“Anjing pemandu harus terbiasa dengan semua lingkungan. Transportasi umum sangat penting terutama bagi orang-orang dengan gangguan penglihatan, yang sering menggunakannya,” kata Oriane, pelatih anjing di Cernay Guide Dog School. Oleh karena itu, sesi penemuan dan pelatihan penggunaan angkutan umum (bus dan trem) oleh anak anjing dan anjing pemandu diadakan pada hari Senin tanggal 26 Januari. Labrador tiba di aula resepsi Soléa, ditemani oleh keluarga angkat mereka. Sama seperti Alpha, anak anjing yang berperilaku sangat baik meskipun ada teman-temannya yang juga tenang.
Belajar naik turun tanpa terburu-buru
“Dia berumur lima bulan, dia anjing kedua kami, kami sangat ingin memilikinya, terlebih lagi dengan gagasan bahwa dia bisa berbuat baik. Lebih baik lagi jika Anda bertemu dengan orang tunanetra yang akan Anda sumbangkan,” Fabienne mengaku. Serge, kunjungan ke Cernay-lah yang memotivasinya. “Setelah menyelesaikan pelatihan Venus, kami segera meminum Appache, yang kini berusia tujuh bulan.

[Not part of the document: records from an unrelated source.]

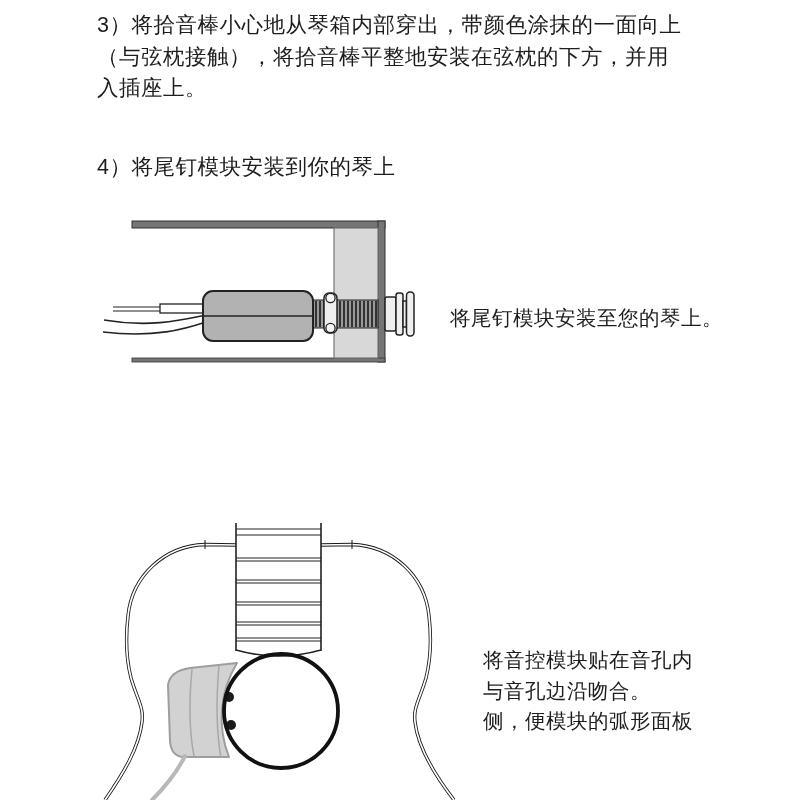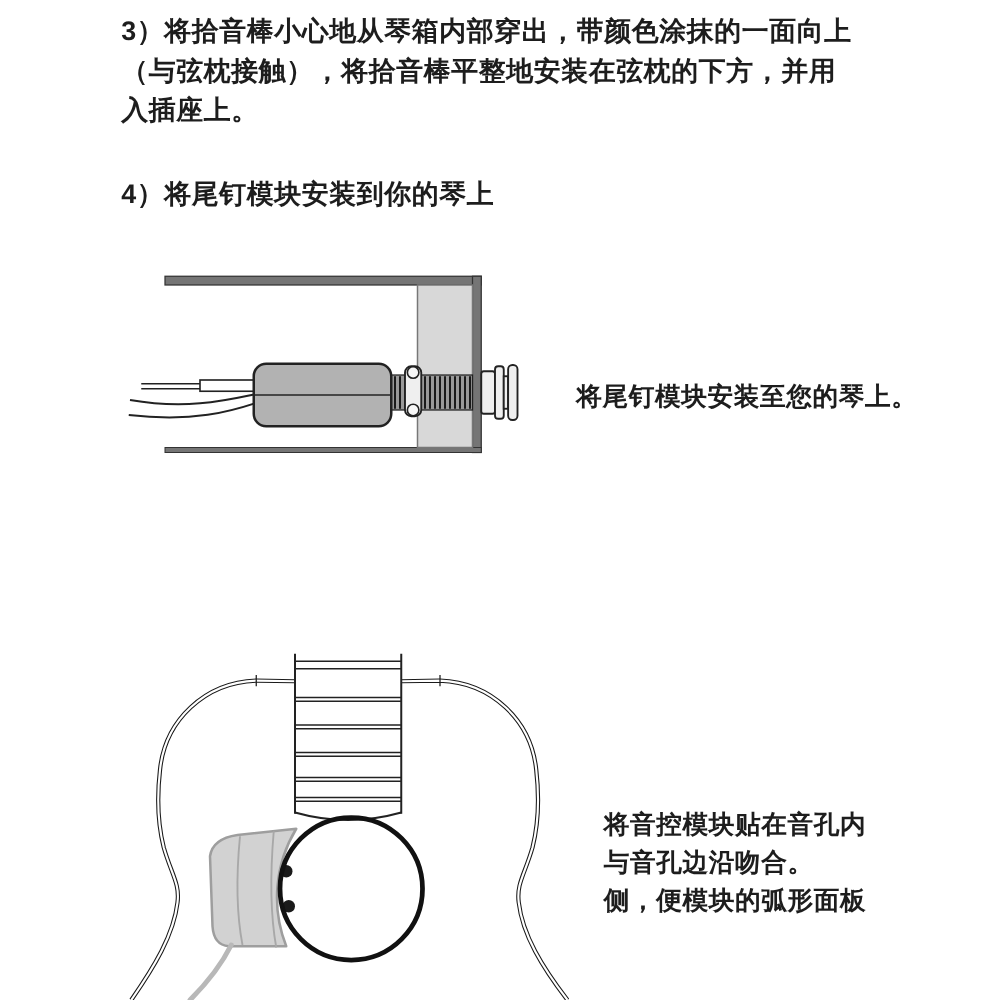--- a/index.html
+++ b/index.html
@@ -1,39 +1,39 @@
 <!DOCTYPE html>
 <html><head>
 <meta charset="utf-8">
 <style>
   html,body{margin:0;padding:0;}
   .page{
     position:relative;width:800px;height:800px;background:#ffffff;overflow:hidden;
     font-family:"Liberation Sans","DejaVu Sans",sans-serif;color:#1d1d1d;
   }
   .para{position:absolute;left:97px;}
-  .tline{white-space:nowrap;font-size:21.5px;line-height:31.5px;font-weight:700;
+  .tline{white-space:nowrap;font-size:21.5px;line-height:31.5px;font-weight:400;
          letter-spacing:0.5px;color:#1d1d1d;}
   .caption{position:absolute;}
   .caption .tline{font-size:20.5px;line-height:30.5px;}
   .fig{position:absolute;}
   svg{display:block;}
 </style>
 </head>
 <body>
 
 <div class="page">
 
   <div class="para" style="top:10px;">
     <div class="tline">3）将拾音棒小心地从琴箱内部穿出，带颜色涂抹的一面向上</div>
     <div class="tline">（与弦枕接触），将拾音棒平整地安装在弦枕的下方，并用</div>
     <div class="tline">入插座上。</div>
   </div>
 
-  <div class="para" style="top:140px;">
+  <div class="para" style="top:152px;">
     <div class="tline">4）将尾钉模块安装到你的琴上</div>
   </div>
 
   <div class="fig" style="left:100px;top:204px;">
     <svg width="332" height="172" viewBox="0 0 332 172">
 
       <g>
         <rect x="32" y="17" width="253" height="7" stroke="#333" stroke-width="1" fill="#757575"></rect>
         <rect x="278" y="17" width="7" height="141" stroke="#333" stroke-width="1" fill="#757575"></rect>
         <rect x="32" y="154" width="253" height="4" stroke="#333" stroke-width="0.8" fill="#757575"></rect>
@@ -84,21 +84,21 @@
 
       <g stroke="#222" stroke-width="1.5" fill="#efefef">
         <rect x="285" y="93" width="11" height="34" rx="2" fill="#efefef"></rect>
         <rect x="296" y="89" width="7" height="42" rx="2.5" fill="#efefef"></rect>
         <rect x="303" y="97" width="3.5" height="26" fill="#efefef"></rect>
         <rect x="306.5" y="88" width="7.5" height="44" rx="3.4" fill="#efefef"></rect>
       </g>
     </svg>
   </div>
 
-  <div class="caption" style="left:450px;top:303px;margin-left:11px;">
+  <div class="caption" style="left:450px;top:303px;">
     <div class="tline">将尾钉模块安装至您的琴上。</div>
   </div>
 
 
   <div class="fig" style="left:92px;top:510px;">
     <svg width="380" height="290" viewBox="0 0 380 290">
 
       <g fill="none">
         <path d="M144,35 L113,34.5 C72,36 40,66 36,106 C33,132 35,152 39,168 C45,189 52,197 50,212 C47,238 31,264 13,290" stroke="#1a1a1a" stroke-width="3.4"></path>
         <path d="M144,35 L113,34.5 C72,36 40,66 36,106 C33,132 35,152 39,168 C45,189 52,197 50,212 C47,238 31,264 13,290" stroke="#ffffff" stroke-width="1.7"></path>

Terlalu banyak kekosongan.”
Kekosongan yang Marie-Jeanne, yang datang bersama Aston, tidak ingin lagi hidup kembali dengan kehilangan seekor hewan. “Saya membawa Aston ke mana pun tanpa masalah, bahkan ke kelas saya. Ada kesenangan memiliki seekor anjing dan perasaan berguna. Dan kami mendapat dukungan yang sangat baik, kami mendapatkan pelatihan yang serius, kami mendapatkan nasihat, kami mendapatkan peralatan dan makanan,” jelas siswa tersebut.
Senin pagi ini, anjing-anjing – dengan tali kekang biru untuk yang sudah terlatih, tali kekang merah untuk pemula – dan pawang tamunya akan diberi pengarahan oleh pelatih, dengan dukungan ramah dari staf Soléa. Tujuannya: untuk mengajari mereka naik dan turun bus dan trem tanpa tergesa-gesa dan berperilaku tenang, meskipun klakson dapat membuat mereka takut. Begitu banyak situasi di mana kita dapat mengukur pekerjaan yang telah dilakukan, dan tampaknya hal itu memberikan kesenangan bagi mereka yang menyelesaikannya setiap hari.